| Task |
Set out exactly every line of the entries below, starting at the line that holds "[11,745,168,782] Foreiros: 3" and stopping after the line that holds "John von Neumann".

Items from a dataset
====================
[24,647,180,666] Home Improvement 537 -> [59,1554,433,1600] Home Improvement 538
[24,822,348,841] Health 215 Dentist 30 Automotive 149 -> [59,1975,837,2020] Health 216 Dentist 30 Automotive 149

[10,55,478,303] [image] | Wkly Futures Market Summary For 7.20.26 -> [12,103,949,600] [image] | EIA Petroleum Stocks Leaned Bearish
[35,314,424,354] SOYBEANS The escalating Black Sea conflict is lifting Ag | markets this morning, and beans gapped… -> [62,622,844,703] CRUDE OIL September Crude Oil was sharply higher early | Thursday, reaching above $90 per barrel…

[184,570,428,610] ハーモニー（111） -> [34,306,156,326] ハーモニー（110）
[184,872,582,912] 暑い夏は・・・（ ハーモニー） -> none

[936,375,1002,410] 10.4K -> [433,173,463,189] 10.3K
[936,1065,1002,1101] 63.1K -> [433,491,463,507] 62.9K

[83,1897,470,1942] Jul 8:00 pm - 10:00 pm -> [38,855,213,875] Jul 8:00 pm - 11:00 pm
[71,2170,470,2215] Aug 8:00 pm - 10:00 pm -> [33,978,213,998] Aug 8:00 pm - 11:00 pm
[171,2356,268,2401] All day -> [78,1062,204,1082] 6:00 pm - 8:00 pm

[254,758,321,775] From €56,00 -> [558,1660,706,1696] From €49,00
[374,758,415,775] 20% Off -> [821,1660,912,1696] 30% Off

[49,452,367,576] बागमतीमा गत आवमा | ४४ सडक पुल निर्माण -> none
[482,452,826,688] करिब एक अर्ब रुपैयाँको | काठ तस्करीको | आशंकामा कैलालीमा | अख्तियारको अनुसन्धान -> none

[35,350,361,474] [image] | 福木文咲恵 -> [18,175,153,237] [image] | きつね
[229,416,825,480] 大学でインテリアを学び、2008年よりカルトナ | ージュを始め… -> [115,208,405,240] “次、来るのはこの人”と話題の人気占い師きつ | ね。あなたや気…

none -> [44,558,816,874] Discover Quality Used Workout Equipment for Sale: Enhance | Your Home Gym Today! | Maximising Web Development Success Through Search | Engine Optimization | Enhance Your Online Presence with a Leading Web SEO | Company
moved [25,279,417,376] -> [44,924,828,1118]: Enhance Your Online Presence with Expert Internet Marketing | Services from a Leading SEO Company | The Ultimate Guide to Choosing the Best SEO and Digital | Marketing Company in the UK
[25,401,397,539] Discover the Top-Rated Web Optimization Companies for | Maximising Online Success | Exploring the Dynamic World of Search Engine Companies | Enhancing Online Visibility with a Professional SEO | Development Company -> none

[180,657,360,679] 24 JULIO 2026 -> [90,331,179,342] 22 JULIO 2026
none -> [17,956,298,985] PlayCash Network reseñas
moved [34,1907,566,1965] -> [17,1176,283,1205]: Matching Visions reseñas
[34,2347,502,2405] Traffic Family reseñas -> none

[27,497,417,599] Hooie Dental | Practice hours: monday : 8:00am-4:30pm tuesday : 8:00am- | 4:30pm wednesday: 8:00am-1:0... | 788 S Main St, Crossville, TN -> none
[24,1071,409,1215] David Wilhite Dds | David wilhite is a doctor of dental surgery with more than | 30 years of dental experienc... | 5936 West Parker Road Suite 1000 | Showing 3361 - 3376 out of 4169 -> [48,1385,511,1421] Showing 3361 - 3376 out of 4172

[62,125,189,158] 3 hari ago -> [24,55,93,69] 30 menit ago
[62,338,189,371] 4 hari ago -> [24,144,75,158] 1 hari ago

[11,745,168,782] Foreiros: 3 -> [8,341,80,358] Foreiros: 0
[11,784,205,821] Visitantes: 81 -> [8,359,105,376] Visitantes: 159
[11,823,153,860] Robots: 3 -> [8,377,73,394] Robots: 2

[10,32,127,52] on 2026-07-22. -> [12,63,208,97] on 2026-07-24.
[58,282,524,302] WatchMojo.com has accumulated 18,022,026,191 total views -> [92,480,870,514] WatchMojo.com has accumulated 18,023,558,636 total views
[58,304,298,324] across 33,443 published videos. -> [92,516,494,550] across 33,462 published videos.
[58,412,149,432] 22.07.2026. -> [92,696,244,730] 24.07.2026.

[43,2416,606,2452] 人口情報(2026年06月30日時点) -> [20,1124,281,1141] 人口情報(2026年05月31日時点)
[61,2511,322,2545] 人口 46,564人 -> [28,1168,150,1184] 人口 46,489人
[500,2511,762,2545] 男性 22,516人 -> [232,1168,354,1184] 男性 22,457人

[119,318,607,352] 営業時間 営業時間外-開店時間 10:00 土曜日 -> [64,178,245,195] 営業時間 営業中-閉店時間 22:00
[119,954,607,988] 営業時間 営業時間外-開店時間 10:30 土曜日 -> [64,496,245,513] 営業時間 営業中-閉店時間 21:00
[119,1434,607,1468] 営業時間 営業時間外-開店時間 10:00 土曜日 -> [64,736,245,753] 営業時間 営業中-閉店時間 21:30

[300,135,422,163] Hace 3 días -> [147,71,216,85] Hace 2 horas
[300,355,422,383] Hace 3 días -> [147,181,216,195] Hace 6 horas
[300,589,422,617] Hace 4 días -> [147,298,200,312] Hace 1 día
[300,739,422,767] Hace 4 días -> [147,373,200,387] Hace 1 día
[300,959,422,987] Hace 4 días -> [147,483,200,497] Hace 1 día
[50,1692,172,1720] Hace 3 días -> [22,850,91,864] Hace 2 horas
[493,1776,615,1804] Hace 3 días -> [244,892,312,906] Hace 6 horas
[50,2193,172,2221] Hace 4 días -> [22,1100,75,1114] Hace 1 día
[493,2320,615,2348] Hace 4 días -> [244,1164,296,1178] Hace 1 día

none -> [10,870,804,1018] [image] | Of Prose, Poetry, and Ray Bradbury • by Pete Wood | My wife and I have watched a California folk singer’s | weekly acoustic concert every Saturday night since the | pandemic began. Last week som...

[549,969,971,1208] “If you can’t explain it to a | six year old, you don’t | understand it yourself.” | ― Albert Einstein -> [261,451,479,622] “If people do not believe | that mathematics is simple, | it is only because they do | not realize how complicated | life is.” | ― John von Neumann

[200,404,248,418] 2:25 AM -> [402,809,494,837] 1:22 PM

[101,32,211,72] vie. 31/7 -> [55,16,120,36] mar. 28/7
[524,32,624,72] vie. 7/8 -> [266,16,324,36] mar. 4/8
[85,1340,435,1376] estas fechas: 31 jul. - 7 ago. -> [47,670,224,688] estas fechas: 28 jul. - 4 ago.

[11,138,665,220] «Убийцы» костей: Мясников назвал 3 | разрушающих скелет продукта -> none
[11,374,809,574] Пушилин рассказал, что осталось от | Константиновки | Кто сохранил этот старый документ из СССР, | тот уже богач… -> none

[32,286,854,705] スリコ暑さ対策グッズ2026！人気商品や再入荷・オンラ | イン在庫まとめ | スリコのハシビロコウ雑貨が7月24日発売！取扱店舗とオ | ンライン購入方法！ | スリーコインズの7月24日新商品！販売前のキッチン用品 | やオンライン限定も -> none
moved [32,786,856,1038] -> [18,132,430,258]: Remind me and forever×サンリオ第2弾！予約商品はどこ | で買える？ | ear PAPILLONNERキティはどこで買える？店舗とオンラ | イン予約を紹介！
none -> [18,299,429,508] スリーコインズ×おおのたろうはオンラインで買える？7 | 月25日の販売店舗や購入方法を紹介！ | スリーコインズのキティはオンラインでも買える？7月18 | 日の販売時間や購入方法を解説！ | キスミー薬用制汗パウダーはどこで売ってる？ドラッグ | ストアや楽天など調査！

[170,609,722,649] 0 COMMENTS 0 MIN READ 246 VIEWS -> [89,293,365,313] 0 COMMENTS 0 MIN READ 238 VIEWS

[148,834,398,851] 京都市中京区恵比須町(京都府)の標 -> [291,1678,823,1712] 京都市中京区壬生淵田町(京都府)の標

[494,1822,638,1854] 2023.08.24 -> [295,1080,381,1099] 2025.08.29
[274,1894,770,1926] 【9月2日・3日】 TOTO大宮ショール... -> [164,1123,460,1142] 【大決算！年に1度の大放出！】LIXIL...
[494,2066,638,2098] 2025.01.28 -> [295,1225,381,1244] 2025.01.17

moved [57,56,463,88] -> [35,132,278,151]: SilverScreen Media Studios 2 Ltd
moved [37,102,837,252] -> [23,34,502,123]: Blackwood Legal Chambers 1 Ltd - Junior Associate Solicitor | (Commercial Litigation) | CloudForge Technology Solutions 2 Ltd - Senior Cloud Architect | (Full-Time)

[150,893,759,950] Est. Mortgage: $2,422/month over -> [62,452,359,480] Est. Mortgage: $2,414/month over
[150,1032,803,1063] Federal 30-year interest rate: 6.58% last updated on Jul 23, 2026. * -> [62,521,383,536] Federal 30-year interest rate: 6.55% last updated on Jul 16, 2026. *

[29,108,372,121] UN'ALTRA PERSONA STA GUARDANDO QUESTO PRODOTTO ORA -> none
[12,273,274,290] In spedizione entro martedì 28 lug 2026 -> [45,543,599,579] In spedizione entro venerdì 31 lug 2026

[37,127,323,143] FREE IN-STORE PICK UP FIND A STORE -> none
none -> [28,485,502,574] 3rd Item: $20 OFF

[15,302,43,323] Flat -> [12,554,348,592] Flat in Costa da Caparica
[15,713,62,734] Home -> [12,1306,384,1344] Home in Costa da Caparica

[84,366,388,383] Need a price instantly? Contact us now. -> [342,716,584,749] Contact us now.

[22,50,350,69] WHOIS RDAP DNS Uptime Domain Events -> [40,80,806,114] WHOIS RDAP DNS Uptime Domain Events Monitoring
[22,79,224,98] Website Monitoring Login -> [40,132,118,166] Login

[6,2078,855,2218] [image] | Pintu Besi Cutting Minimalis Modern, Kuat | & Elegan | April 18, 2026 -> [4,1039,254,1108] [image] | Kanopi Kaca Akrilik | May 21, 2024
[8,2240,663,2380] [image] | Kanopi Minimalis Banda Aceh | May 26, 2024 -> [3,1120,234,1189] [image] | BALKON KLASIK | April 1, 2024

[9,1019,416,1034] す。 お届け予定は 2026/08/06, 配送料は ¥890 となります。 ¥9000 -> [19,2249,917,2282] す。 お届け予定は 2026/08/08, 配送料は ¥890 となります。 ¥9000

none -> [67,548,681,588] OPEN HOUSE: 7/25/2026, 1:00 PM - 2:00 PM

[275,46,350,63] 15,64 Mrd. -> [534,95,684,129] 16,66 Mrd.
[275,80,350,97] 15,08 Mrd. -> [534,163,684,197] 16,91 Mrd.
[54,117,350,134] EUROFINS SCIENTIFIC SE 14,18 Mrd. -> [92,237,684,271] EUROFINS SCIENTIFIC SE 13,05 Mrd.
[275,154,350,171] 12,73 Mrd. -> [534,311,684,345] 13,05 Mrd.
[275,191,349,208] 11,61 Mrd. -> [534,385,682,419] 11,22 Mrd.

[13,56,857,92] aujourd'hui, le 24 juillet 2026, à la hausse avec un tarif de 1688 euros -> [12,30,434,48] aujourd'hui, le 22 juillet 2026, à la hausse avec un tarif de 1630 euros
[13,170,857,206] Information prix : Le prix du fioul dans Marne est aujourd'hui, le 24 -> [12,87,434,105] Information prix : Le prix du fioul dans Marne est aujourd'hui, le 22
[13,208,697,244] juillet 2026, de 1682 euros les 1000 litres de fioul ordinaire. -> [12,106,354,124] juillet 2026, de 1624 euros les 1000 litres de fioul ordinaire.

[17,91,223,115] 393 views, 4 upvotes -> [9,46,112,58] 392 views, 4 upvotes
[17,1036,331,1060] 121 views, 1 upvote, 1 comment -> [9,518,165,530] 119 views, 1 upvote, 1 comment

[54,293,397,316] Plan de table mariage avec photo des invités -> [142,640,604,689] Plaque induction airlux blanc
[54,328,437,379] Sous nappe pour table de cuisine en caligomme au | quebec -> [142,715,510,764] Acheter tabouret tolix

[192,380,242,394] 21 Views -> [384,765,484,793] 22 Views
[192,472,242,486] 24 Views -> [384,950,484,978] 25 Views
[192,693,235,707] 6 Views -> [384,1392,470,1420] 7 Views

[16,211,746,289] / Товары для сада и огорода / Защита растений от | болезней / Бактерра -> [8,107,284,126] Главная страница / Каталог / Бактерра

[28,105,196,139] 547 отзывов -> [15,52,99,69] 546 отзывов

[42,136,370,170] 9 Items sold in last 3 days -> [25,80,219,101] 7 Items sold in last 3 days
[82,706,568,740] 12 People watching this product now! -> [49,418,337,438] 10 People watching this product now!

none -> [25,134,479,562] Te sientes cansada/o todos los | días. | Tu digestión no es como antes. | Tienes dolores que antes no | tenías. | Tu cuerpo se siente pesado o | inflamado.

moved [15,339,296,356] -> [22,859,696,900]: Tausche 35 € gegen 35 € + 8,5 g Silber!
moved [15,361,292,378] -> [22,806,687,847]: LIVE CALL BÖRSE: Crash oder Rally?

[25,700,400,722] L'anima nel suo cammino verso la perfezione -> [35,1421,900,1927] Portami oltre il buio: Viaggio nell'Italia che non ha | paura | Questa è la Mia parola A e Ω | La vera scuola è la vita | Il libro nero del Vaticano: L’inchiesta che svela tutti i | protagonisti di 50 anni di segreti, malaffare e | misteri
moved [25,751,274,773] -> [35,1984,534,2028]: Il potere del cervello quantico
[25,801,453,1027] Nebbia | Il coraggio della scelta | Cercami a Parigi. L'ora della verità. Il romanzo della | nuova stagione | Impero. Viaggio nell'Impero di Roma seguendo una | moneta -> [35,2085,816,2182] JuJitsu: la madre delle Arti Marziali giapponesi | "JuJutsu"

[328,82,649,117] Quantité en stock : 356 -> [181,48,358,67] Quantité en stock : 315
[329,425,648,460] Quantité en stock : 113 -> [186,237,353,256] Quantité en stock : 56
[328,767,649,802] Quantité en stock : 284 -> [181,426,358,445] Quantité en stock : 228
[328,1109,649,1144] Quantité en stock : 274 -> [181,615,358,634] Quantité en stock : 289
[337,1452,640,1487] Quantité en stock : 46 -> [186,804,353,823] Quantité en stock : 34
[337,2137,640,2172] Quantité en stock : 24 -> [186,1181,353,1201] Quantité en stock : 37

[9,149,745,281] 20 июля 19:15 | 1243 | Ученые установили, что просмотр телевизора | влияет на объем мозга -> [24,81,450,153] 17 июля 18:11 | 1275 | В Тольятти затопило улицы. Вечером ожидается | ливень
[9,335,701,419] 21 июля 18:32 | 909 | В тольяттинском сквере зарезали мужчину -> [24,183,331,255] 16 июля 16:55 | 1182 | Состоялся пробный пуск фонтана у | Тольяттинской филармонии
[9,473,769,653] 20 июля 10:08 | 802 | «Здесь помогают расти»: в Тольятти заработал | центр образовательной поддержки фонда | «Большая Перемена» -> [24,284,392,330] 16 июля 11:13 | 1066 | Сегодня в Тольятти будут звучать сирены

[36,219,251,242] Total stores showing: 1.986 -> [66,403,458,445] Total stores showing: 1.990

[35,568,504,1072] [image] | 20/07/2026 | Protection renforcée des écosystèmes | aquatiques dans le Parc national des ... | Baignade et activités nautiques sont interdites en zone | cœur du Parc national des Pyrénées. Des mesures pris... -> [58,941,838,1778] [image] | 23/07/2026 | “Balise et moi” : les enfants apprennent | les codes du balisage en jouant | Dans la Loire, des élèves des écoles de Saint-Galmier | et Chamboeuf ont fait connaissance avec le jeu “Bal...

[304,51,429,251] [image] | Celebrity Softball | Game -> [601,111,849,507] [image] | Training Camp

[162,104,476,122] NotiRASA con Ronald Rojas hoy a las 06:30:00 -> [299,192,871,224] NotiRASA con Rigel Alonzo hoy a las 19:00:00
====================
| Task response |
[11,745,168,782] Foreiros: 3 -> [8,341,80,358] Foreiros: 0
[11,784,205,821] Visitantes: 81 -> [8,359,105,376] Visitantes: 159
[11,823,153,860] Robots: 3 -> [8,377,73,394] Robots: 2

[10,32,127,52] on 2026-07-22. -> [12,63,208,97] on 2026-07-24.
[58,282,524,302] WatchMojo.com has accumulated 18,022,026,191 total views -> [92,480,870,514] WatchMojo.com has accumulated 18,023,558,636 total views
[58,304,298,324] across 33,443 published videos. -> [92,516,494,550] across 33,462 published videos.
[58,412,149,432] 22.07.2026. -> [92,696,244,730] 24.07.2026.

[43,2416,606,2452] 人口情報(2026年06月30日時点) -> [20,1124,281,1141] 人口情報(2026年05月31日時点)
[61,2511,322,2545] 人口 46,564人 -> [28,1168,150,1184] 人口 46,489人
[500,2511,762,2545] 男性 22,516人 -> [232,1168,354,1184] 男性 22,457人

[119,318,607,352] 営業時間 営業時間外-開店時間 10:00 土曜日 -> [64,178,245,195] 営業時間 営業中-閉店時間 22:00
[119,954,607,988] 営業時間 営業時間外-開店時間 10:30 土曜日 -> [64,496,245,513] 営業時間 営業中-閉店時間 21:00
[119,1434,607,1468] 営業時間 営業時間外-開店時間 10:00 土曜日 -> [64,736,245,753] 営業時間 営業中-閉店時間 21:30

[300,135,422,163] Hace 3 días -> [147,71,216,85] Hace 2 horas
[300,355,422,383] Hace 3 días -> [147,181,216,195] Hace 6 horas
[300,589,422,617] Hace 4 días -> [147,298,200,312] Hace 1 día
[300,739,422,767] Hace 4 días -> [147,373,200,387] Hace 1 día
[300,959,422,987] Hace 4 días -> [147,483,200,497] Hace 1 día
[50,1692,172,1720] Hace 3 días -> [22,850,91,864] Hace 2 horas
[493,1776,615,1804] Hace 3 días -> [244,892,312,906] Hace 6 horas
[50,2193,172,2221] Hace 4 días -> [22,1100,75,1114] Hace 1 día
[493,2320,615,2348] Hace 4 días -> [244,1164,296,1178] Hace 1 día

none -> [10,870,804,1018] [image] | Of Prose, Poetry, and Ray Bradbury • by Pete Wood | My wife and I have watched a California folk singer’s | weekly acoustic concert every Saturday night since the | pandemic began. Last week som...

[549,969,971,1208] “If you can’t explain it to a | six year old, you don’t | understand it yourself.” | ― Albert Einstein -> [261,451,479,622] “If people do not believe | that mathematics is simple, | it is only because they do | not realize how complicated | life is.” | ― John von Neumann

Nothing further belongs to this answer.